There are other and natural causes tending toward a diminution of
population, but nothing contributes so greatly to this end as the fact
that no male or female Martian is ever voluntarily without a weapon of
destruction.
As we neared the plaza and my presence was discovered we were
immediately surrounded by hundreds of the creatures who seemed anxious
to pluck me from my seat behind my guard. A word from the leader of
the party stilled their clamor, and we proceeded at a trot across the
plaza to the entrance of as magnificent an edifice as mortal eye has
rested upon.
The building was low, but covered an enormous area. It was constructed
of gleaming white marble inlaid with gold and brilliant stones which
sparkled and scintillated in the sunlight. The main entrance was some
hundred feet in width and projected from the building proper to form a
huge canopy above the entrance hall. There was no stairway, but a
gentle incline to the first floor of the building opened into an
enormous chamber encircled by galleries.
On the floor of this chamber, which was dotted with highly carved
wooden desks and chairs, were assembled about forty or fifty male
Martians around the steps of a rostrum. On the platform proper
squatted an enormous warrior heavily loaded with metal ornaments,
gay-colored feathers and beautifully wrought leather trappings
ingeniously set with precious stones. From his shoulders depended a
short cape of white fur lined with brilliant scarlet silk.

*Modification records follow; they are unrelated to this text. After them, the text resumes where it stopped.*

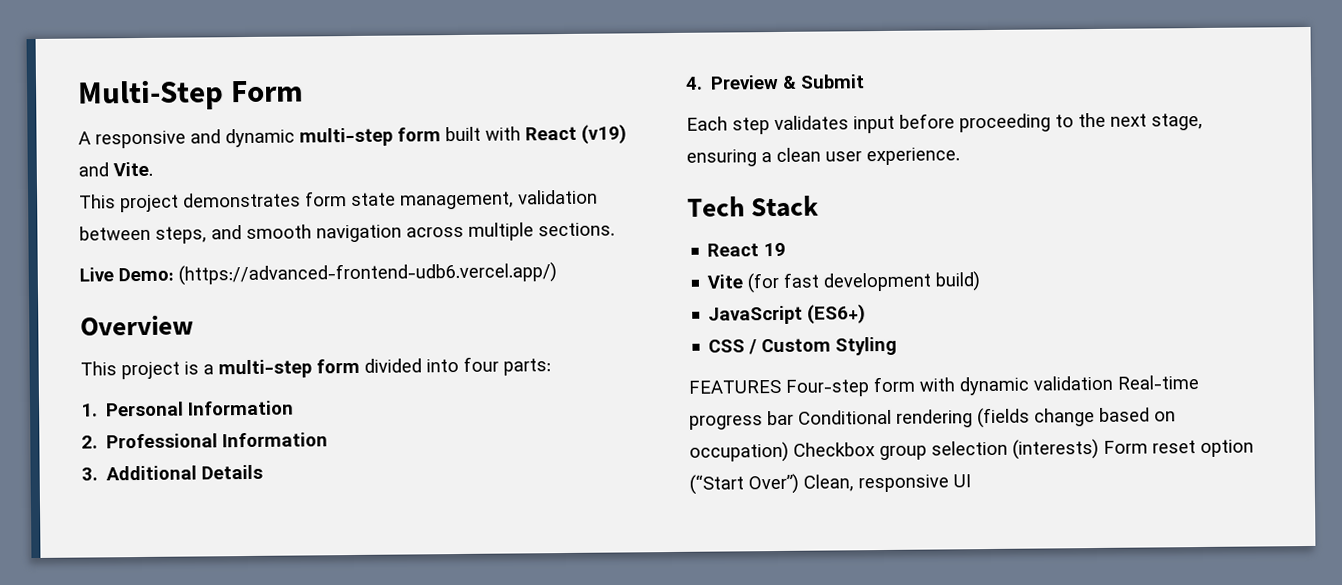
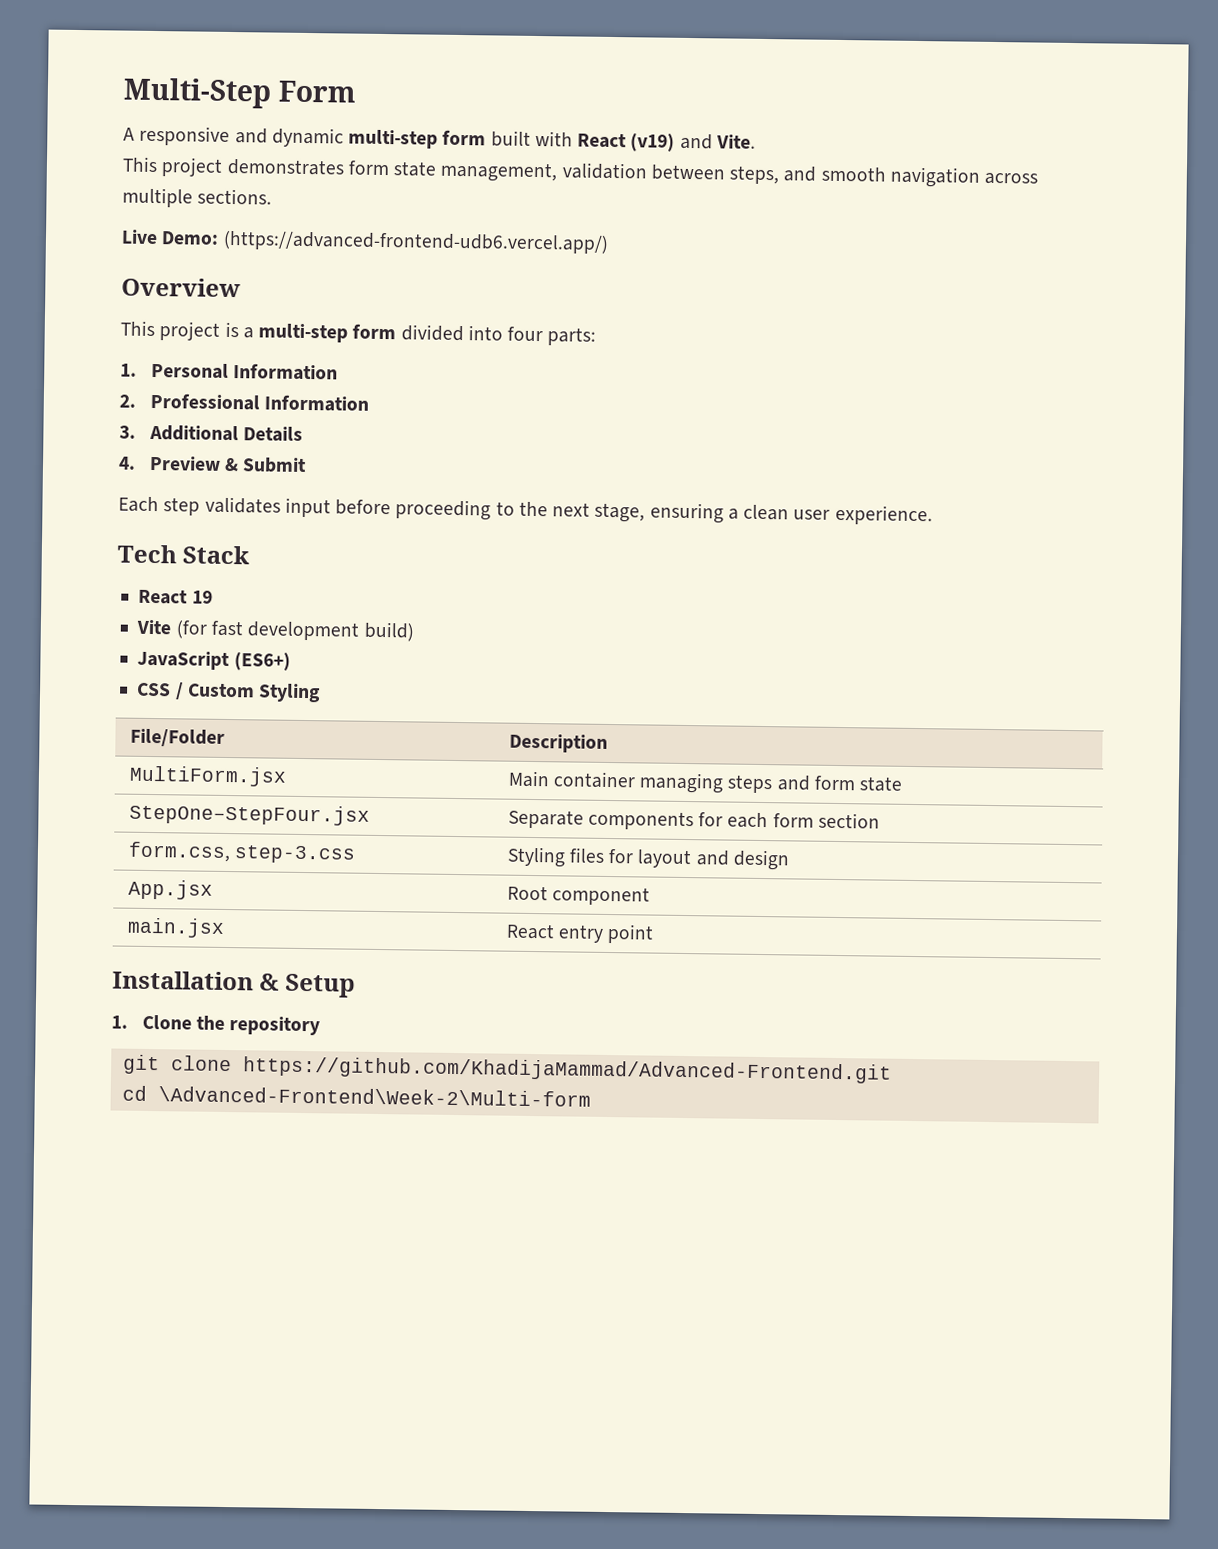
- FEATURES Four-step form with dynamic validation Real-time progress bar Conditional rendering (fields change based on occupation) Checkbox group selection (interests) Form reset option (“Start Over”) Clean, responsive UI
+ File/Folder | Description
+ MultiForm.jsx | Main container managing steps and form state
+ StepOne–StepFour.jsx | Separate components for each form section
+ form.css, step-3.css | Styling files for layout and design
+ App.jsx | Root component
+ main.jsx | React entry point
+ Installation & Setup
+ 1. Clone the repository
+ git clone https://github.com/KhadijaMammad/Advanced-Frontend.git
+ cd \Advanced-Frontend\Week-2\Multi-form

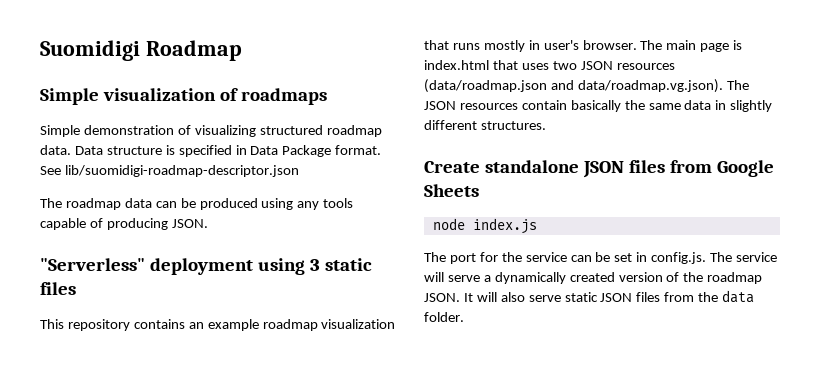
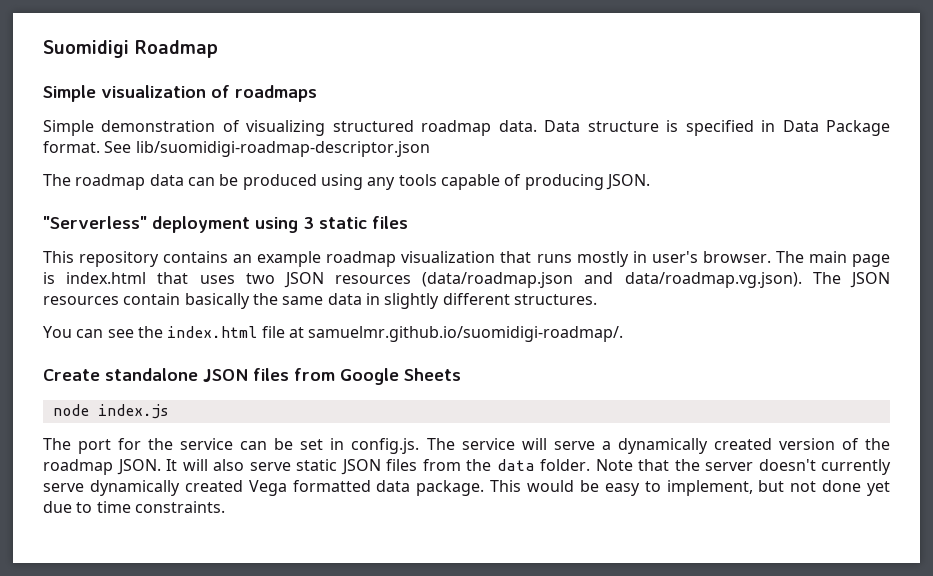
+ You can see the index.html file at samuelmr.github.io/suomidigi-roadmap/.
+ Note that the server doesn't currently serve dynamically created Vega formatted data package. This would be easy to implement, but not done yet due to time constraints.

What struck me as most remarkable about this assemblage and the hall in
which they were congregated was the fact that the creatures were
entirely out of proportion to the desks, chairs, and other furnishings;
these being of a size adapted to human beings such as I, whereas the
great bulks of the Martians could scarcely have squeezed into the
chairs, nor was there room beneath the desks for their long legs.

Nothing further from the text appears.